Story and photos by Spc. Jonathan Montgomery
Third U.S. Army Public Affairs Office
FORT MCPHERSON, Ga., (August 24, 2005) -- Third U.S. Army hosted the commander of the 360th Civil Affairs Brigade (Airborne) Aug. 24 at the Third U.S. Army Headquarters building at Fort McPherson, Ga., as an ongoing installment of Officer Professional Development guest speakers.
Col. Guy Sands-Pingot addressed the topic of "Civil Reconstruction in Afghanistan: Past, Present, and Possible Future Roles for Provincial Reconstruction Teams (PRTs)," to staff principals and other Third U.S. Army officers in attendance.
"We're here to look at the civil reconstruction efforts in Afghanistan, which remains, for the most part, a tribal society four years after intervention (following the 9/11 attacks)," said Sands-Pingot.
PRTs operate in Afghanistan and elsewhere as task-organized civil-military organizations tailored to the regional situation. PRTs coordinate civil and military operations in order to promote the authority and legitimacy of governments at the local, district, and provincial levels.

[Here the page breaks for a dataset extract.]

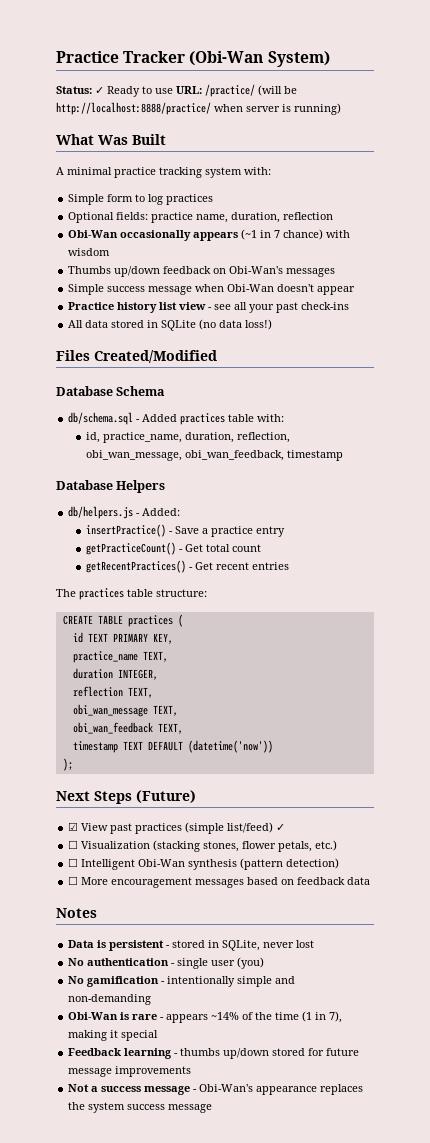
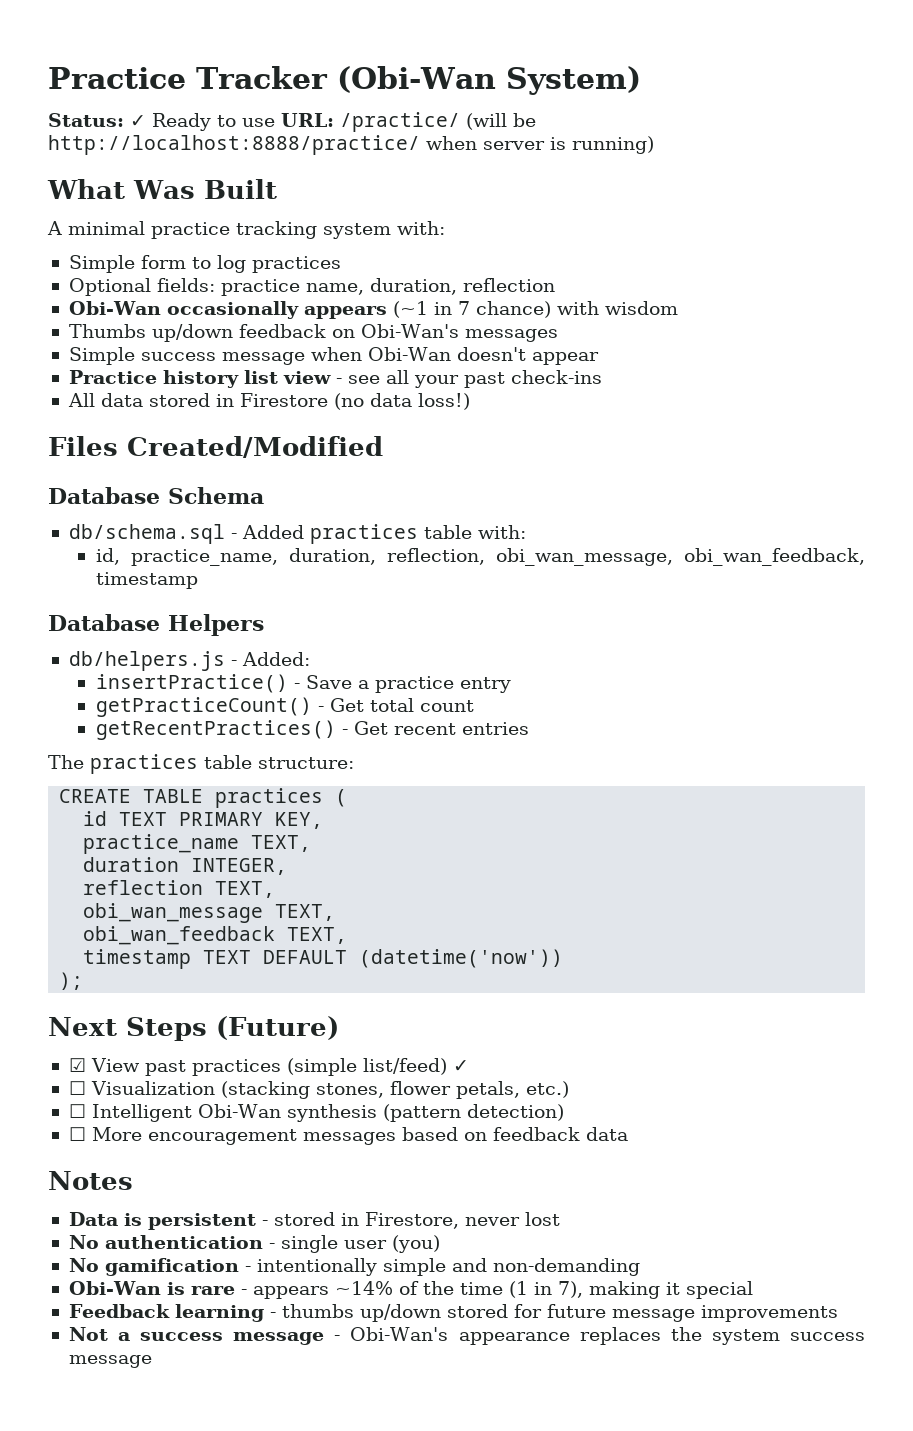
- All data stored in SQLite (no data loss!)
+ All data stored in Firestore (no data loss!)
- Data is persistent - stored in SQLite, never lost
+ Data is persistent - stored in Firestore, never lost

Afghanistan, in particular, is a place where PRTs are very active, said Sands-Pingot, since Afghans continues to face many challenges toward a strong yet infant democracy. These challenges include such things as competing ethnic groups, a tribal-based society, religious dominance and a lack of central governmental control over the local provinces.
The latter challenge, especially, has become a main sticking point for PRTs, said Sands-Pingot.
"We need to take a look through the eyes of the people of Afghanistan. For the most part, they don't see a central government. They really don't feel a central government. That central government does not provide for them the goods, services and protection that we understand in a western, secular concept," he explained. "Afghans neither expect nor demand assistance from "government"'reliance and allegiance is placed in other institutions. So, instead, they search and go back to that which they know, which is tribal allegiance, a society of obligations, based on obligations and religious aspects which control their lives."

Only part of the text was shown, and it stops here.